## Source information
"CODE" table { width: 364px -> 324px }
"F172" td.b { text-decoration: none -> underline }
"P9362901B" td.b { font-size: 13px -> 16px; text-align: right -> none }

---

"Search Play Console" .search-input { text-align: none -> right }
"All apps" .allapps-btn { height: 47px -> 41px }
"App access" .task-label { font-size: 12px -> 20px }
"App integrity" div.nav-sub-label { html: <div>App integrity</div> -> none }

* * *

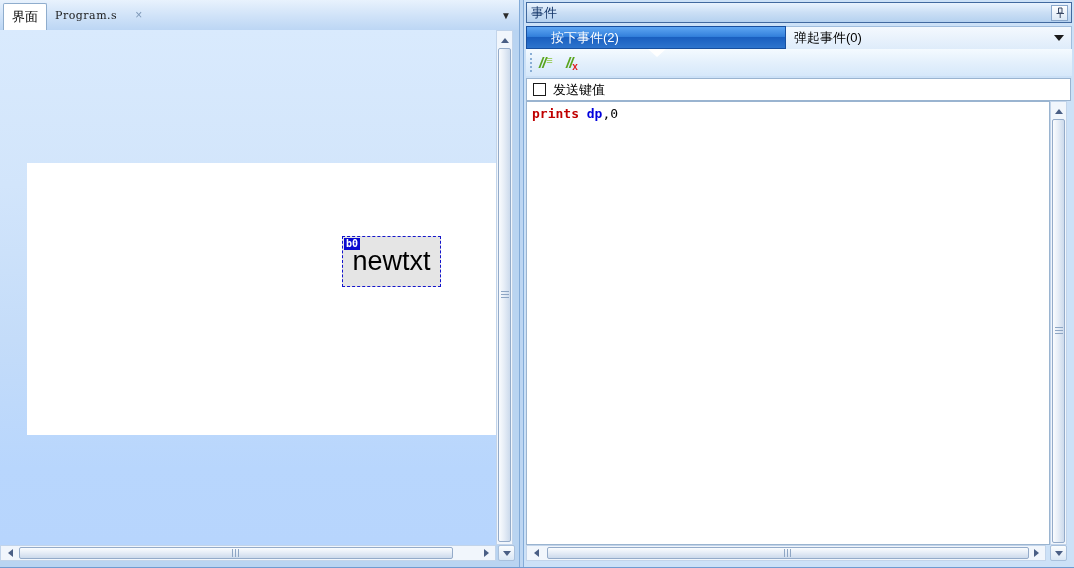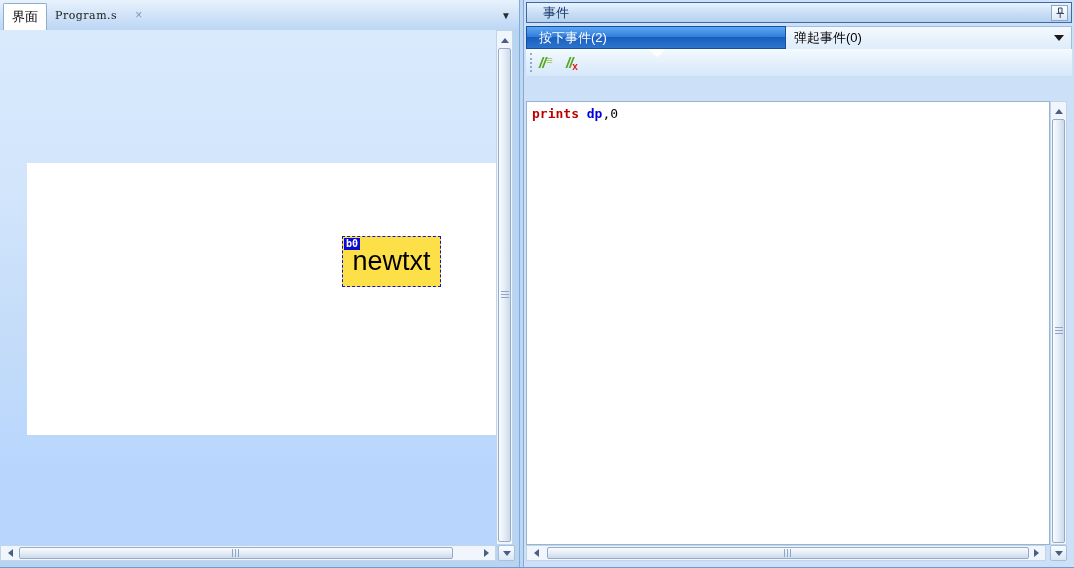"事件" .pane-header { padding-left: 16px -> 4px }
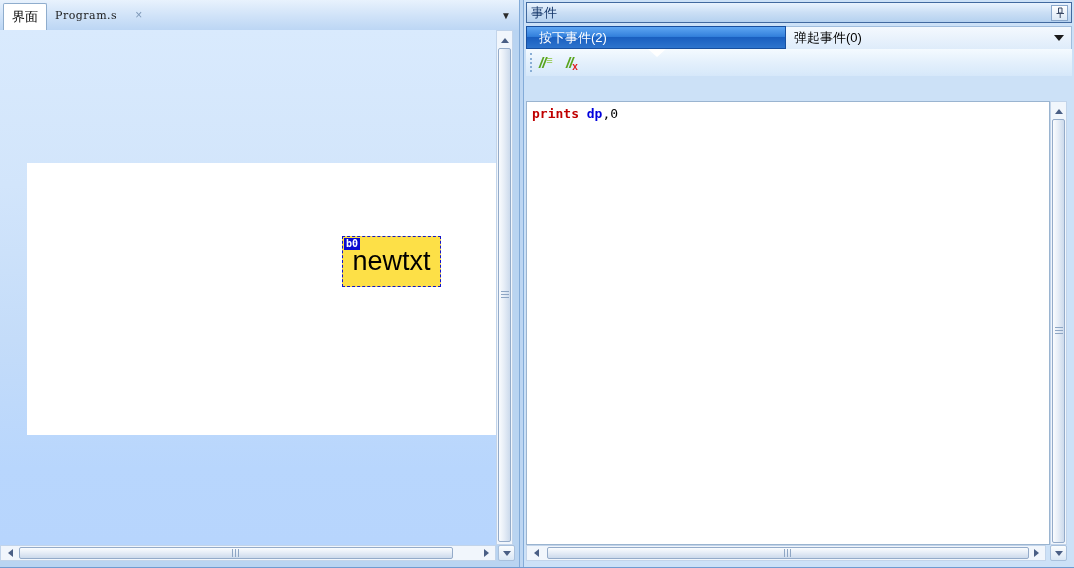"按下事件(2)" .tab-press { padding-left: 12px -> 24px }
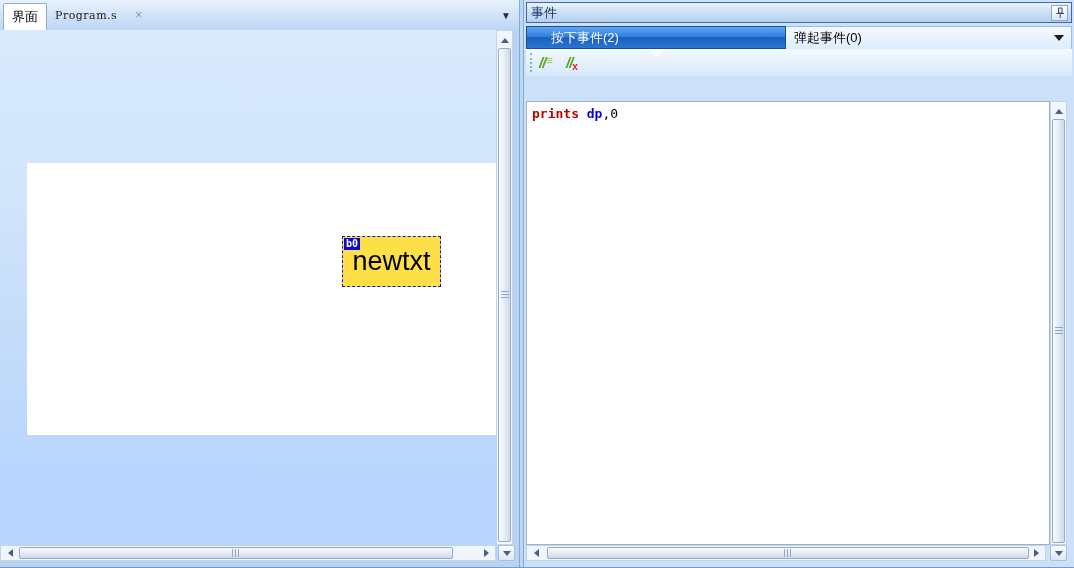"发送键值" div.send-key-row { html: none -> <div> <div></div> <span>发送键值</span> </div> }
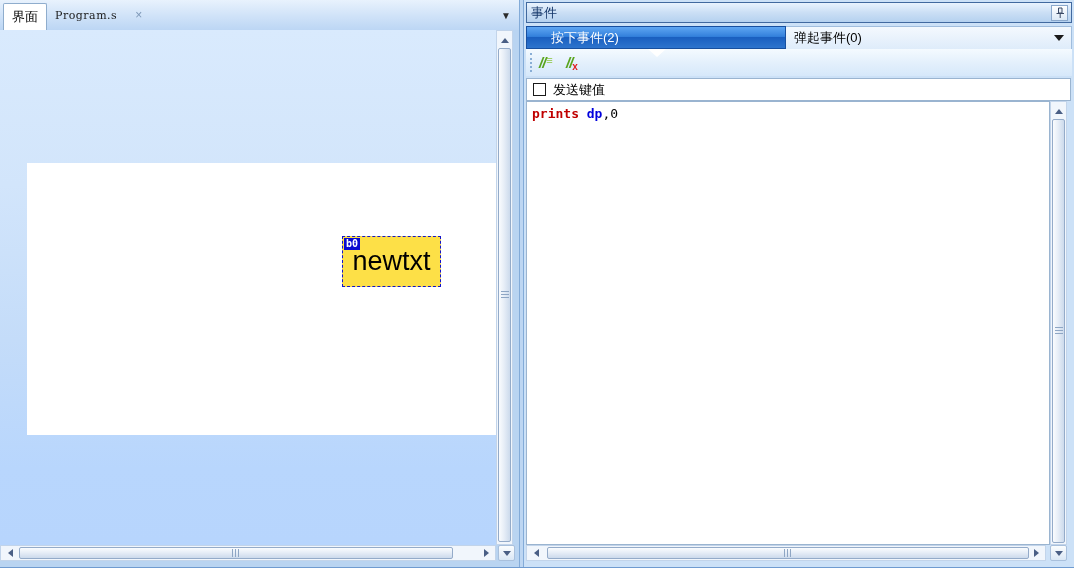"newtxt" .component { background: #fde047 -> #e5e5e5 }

## Task prompt
Retype the lines above exactly as they appear, from the line containing "padding-left: 16px ->" through the line containing "background: #fde047 ->", and leave out any pictures.

## Answer to this task
"事件" .pane-header { padding-left: 16px -> 4px }
"按下事件(2)" .tab-press { padding-left: 12px -> 24px }
"发送键值" div.send-key-row { html: none -> <div> <div></div> <span>发送键值</span> </div> }
"newtxt" .component { background: #fde047 -> #e5e5e5 }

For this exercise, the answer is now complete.